Western intelligence first encountered the MiG-25 at the Moscow air show on 8 and 9 July 1967, where it was assessed as a fighter-bomber and all-weather interceptor capable of speeds in excess of Mach 2.5. It was not believed at that time to have been in series production.

NATO obtained a better understanding of the MiG-25's capabilities on 6 September 1976, when a Soviet Air Defence Forces pilot, Lt. Viktor Belenko, defected, landing his MiG-25P at Hakodate Airport in Japan. The pilot overshot the runway on landing and damaged the front landing gear. Despite Soviet protests, the Japanese invited U.S. Air Force personnel to investigate the aircraft. On 25 September, it was moved by a C-5A transport to a base in central Japan, where it was carefully dismantled and analyzed. After 67 days, the aircraft was returned by ship to the Soviets, in pieces. The aircraft was reassembled and is now on display at the Sokol plant in Nizhny Novgorod.

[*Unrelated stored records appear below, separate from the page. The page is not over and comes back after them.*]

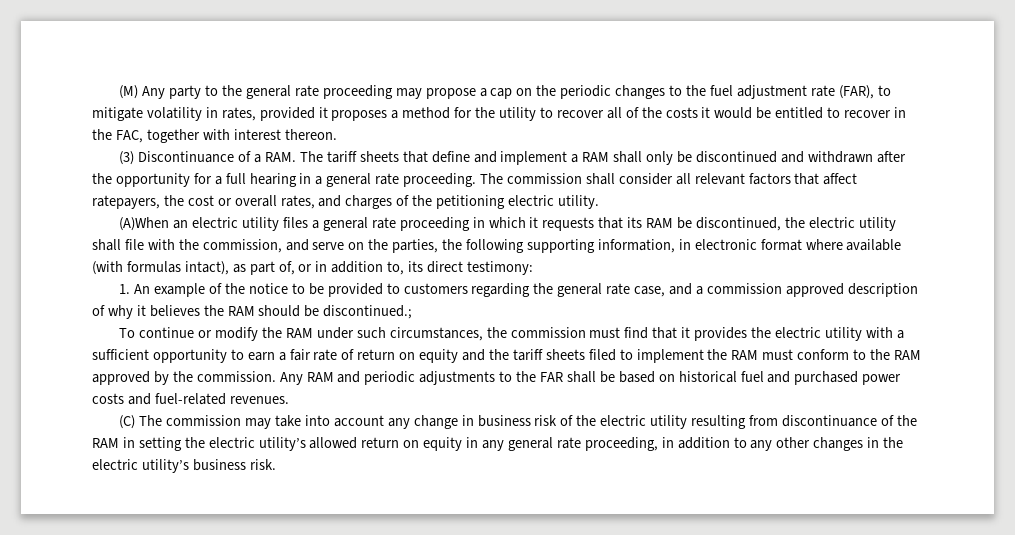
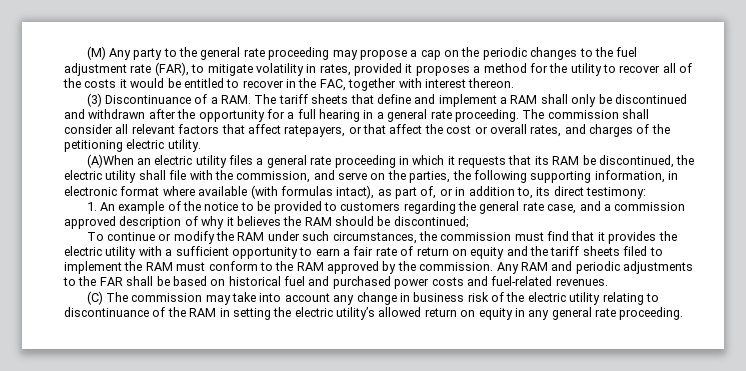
- The commission shall consider all relevant factors that affect ratepayers, the cost or overall rates, and charges of the petitioning electric utility.
+ The commission shall consider all relevant factors that affect ratepayers, or that affect the cost or overall rates, and charges of the petitioning electric utility.
- 1. An example of the notice to be provided to customers regarding the general rate case, and a commission approved description of why it believes the RAM should be discontinued.;
+ 1. An example of the notice to be provided to customers regarding the general rate case, and a commission approved description of why it believes the RAM should be discontinued;
- (C) The commission may take into account any change in business risk of the electric utility resulting from discontinuance of the RAM in setting the electric utility’s allowed return on equity in any general rate proceeding, in addition to any other changes in the electric utility’s business risk.
+ (C) The commission may take into account any change in business risk of the electric utility relating to discontinuance of the RAM in setting the electric utility’s allowed return on equity in any general rate proceeding.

The analysis, based on technical manuals and ground tests of its engines and avionics, revealed unusual technical information:
- Belenko's particular aircraft was brand new, representing the latest Soviet technology.
- The aircraft was assembled quickly and was essentially built around its massive Tumansky R-15(B) turbojets.
- Welding was done by hand. Rivets with non-flush heads were used in areas that would not cause adverse aerodynamic drag.
- The aircraft was built of a nickel-steel alloy and not titanium, as was assumed (although some titanium was used in heat-critical areas). The steel construction contributed to the craft's high 29000 kg unarmed weight.
- Maximum acceleration (g-load) rating was just 2.2 g (21.6 m/s^{2}) with full fuel tanks, with an absolute limit of 4.5 g (44.1 m/s^{2}). One MiG-25 withstood an inadvertent 11.5 g (112.8 m/s^{2}) pull during low-altitude dogfight training, but the resulting deformation damaged the airframe beyond repair.
- Combat radius was 186 mi, and maximum range on internal fuel (at subsonic speeds) was only 744 mi at low altitude, less than 1000 m.
- The airspeed indicator was redlined at Mach 2.8, with typical intercept speeds near Mach 2.5 in order to extend the service life of the engines. A MiG-25 was tracked flying over the Sinai Peninsula at Mach 3.2 in the early 1970s, but the flight caused the engines to be damaged beyond repair.
- The majority of the on-board avionics were based on vacuum tube technology, more specifically nuvistors, not solid-state electronics. Although they represented aging technology, vacuum tubes were more tolerant of temperature extremes, thereby removing the need for environmental controls in the avionics bays. With the use of vacuum tubes, the MiG-25P's original Smerch-A (Tornado, NATO reporting name "Foxfire") radar had enormous power, about 600 kilowatts. As with most Soviet aircraft, the MiG-25 was designed to be as robust as possible. Use of nuvistors was speculated to be part of an effort to harden the aircraft against electromagnetic pulse, but it may simply have been due to lower adoption of semiconductor technology in the Soviet Union.

===Later versions===
As the result of Belenko's defection and the compromise of the MiG-25P's radar and missile systems, beginning in 1976, the Soviets developed an updated version with a new fire control system, the MiG-25PD ("Foxbat-E"). The MiG-25PD replaced the Smerch-A radar of the MiG-25P with the Saphir-25, based on the MiG-23's Saphir-23, supplemented by an Infrared search and track (IRST) system. The ability to carry R-60 air-to-air missiles was added. A total of 104 MiG-25PDs were built from 1978 to 1984, while existing MiG-25Ps were modified to a similar standard to the PD as the MiG-25PDS.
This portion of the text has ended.